H&E staining of heart sections revealed necrosis and fibrosis in cardiac muscle of dysferlin-null mice (D, E, G, H) but not in WT mice (A and B). Sirius red staining (C, F, I) showed increased collagen deposits in aged dysferlin-null mice. Scale bars: 2 mm (A–F); 500 μm (G–I). H&E and Sirius red staining images were representatives of at least 4 mice in each group. (J) Quantitative analysis of total cardiac collagen deposits revealed about a 3-fold increase in aged dysferlin-null mice (n = 6 for each group; *P = 0.03, unpaired Student’s t test). (K) Serum troponin T was mildly elevated in the dysferlin-null mice at 30 (n = 5) and 70–90 weeks of age (n = 17) but not detected (ND) in age-matched WT mice (n = 10 for each age group).

Figure 4. Effect of stress exercise on echocardiography and cardiac uptake of EBD in dysferlin-null mice.

Stress exercise significantly decreased heart rate (A) and increased end-systolic volume (ESV) (B) in dysferlin-null mice. End-diastolic volume (EDV) (C) also tended to increase in response to stress exercise in dysferlin-null mice while ejection fraction (EF) (D) decreased in these animals. n = 6 for control and n = 9 for dysferlin-null mice. (E) H&E (bottom panel) and EBD uptake analysis (top panel) showed individual cardiac muscle fiber necrosis and EBD uptake (marked by asterisks) in heart sections of 24-week-old dysferlin-null mice following stress exercise. Scale bar: 100 μm.

Figure 5. Severe early-onset cardiomyopathy in DKO mice.

Histological examination revealed that the DKO mice presented large areas of necrosis and fibrosis at 11 (D–F) and 16 (G–I) weeks of age whereas mdx mice (A–C) did not present any apparent fiber necrosis or fibrosis even by 16 weeks of age. Scale bars: 2 mm (A, D, and G); 500 μm (B, C, E, F, H, and I). (J) Quantitative analysis of total cardiac collagen deposits in dysferlin-null, mdx, and DKO mice at 16 weeks of age (n = 5 for each group; P < 0.01 for DKO versus either dysferlin-null or mdx mice). (K) The serum troponin T was dramatically elevated in the 10- (n = 5) and 18-week-old DKO mice (n = 5).

Figure 6. Large areas of acute necrosis and EBD uptake in the hearts of DKO mice following stress exercise.
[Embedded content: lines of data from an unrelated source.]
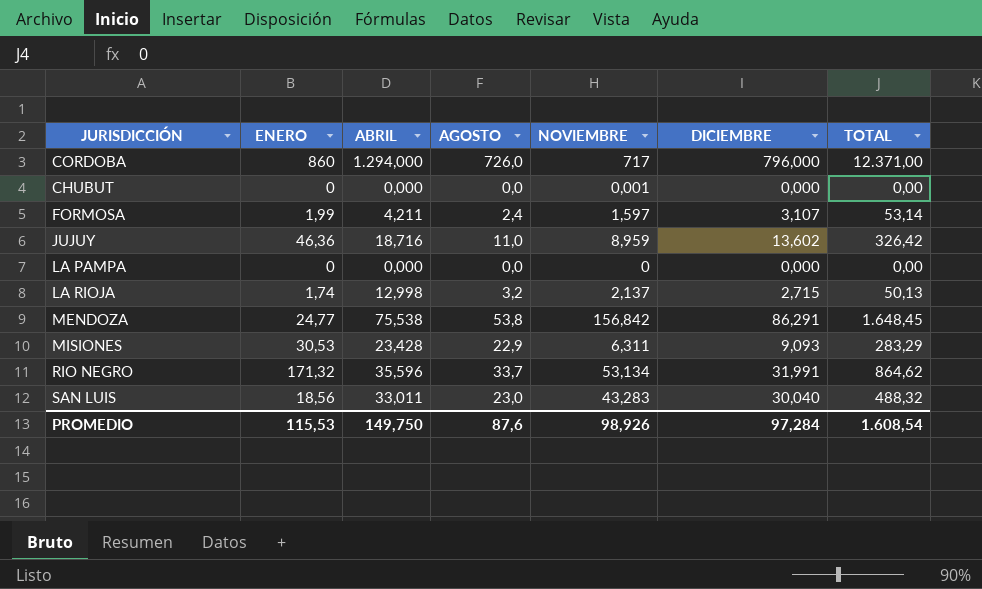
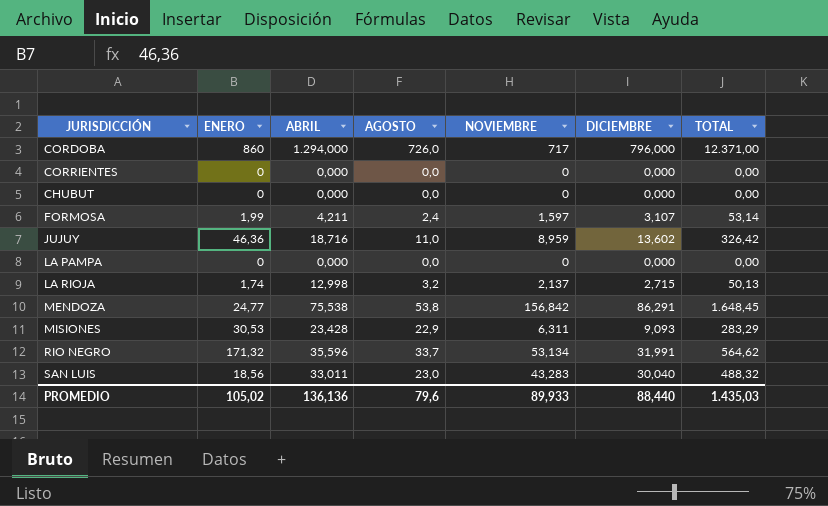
row CORRIENTES: none -> 0 | 0,000 | 0,0 | 0 | 0,000 | 0,00
CHUBUT | NOVIEMBRE: 0,001 -> 0
RIO NEGRO | TOTAL: 864,62 -> 564,62
PROMEDIO | ENERO: 115,53 -> 105,02
PROMEDIO | ABRIL: 149,750 -> 136,136
PROMEDIO | AGOSTO: 87,6 -> 79,6
PROMEDIO | NOVIEMBRE: 98,926 -> 89,933
PROMEDIO | DICIEMBRE: 97,284 -> 88,440
PROMEDIO | TOTAL: 1.608,54 -> 1.435,03

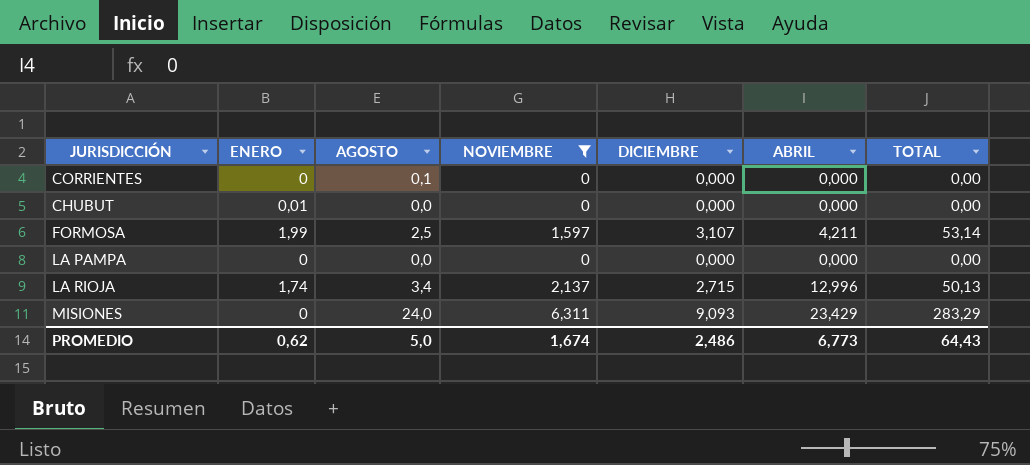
filter: none -> NOVIEMBRE <= 6,311
column ABRIL | position: 3 -> 6
CORRIENTES | AGOSTO: 0,0 -> 0,1
CHUBUT | ENERO: 0 -> 0,01
FORMOSA | AGOSTO: 2,4 -> 2,5
LA RIOJA | AGOSTO: 3,2 -> 3,4
LA RIOJA | ABRIL: 12,998 -> 12,996
MISIONES | ENERO: 30,53 -> 0
MISIONES | AGOSTO: 22,9 -> 24,0
MISIONES | ABRIL: 23,428 -> 23,429
PROMEDIO | ENERO: 105,02 -> 0,62
PROMEDIO | AGOSTO: 79,6 -> 5,0
PROMEDIO | NOVIEMBRE: 89,933 -> 1,674
PROMEDIO | DICIEMBRE: 88,440 -> 2,486
PROMEDIO | ABRIL: 136,136 -> 6,773
PROMEDIO | TOTAL: 1.435,03 -> 64,43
Large areas of acute necrosis were detected in the ventricular walls of 9-week-old DKO mice following stress exercise (A–D). Scale bars: 2 mm (A); 500 μm (B–D). Hearts from DKO mice (G) had large areas of EBD uptake whereas those of dysferlin-null mice (E) showed only sporadic EBD uptake and those of mdx mice (F) only small focused areas of EBD uptake.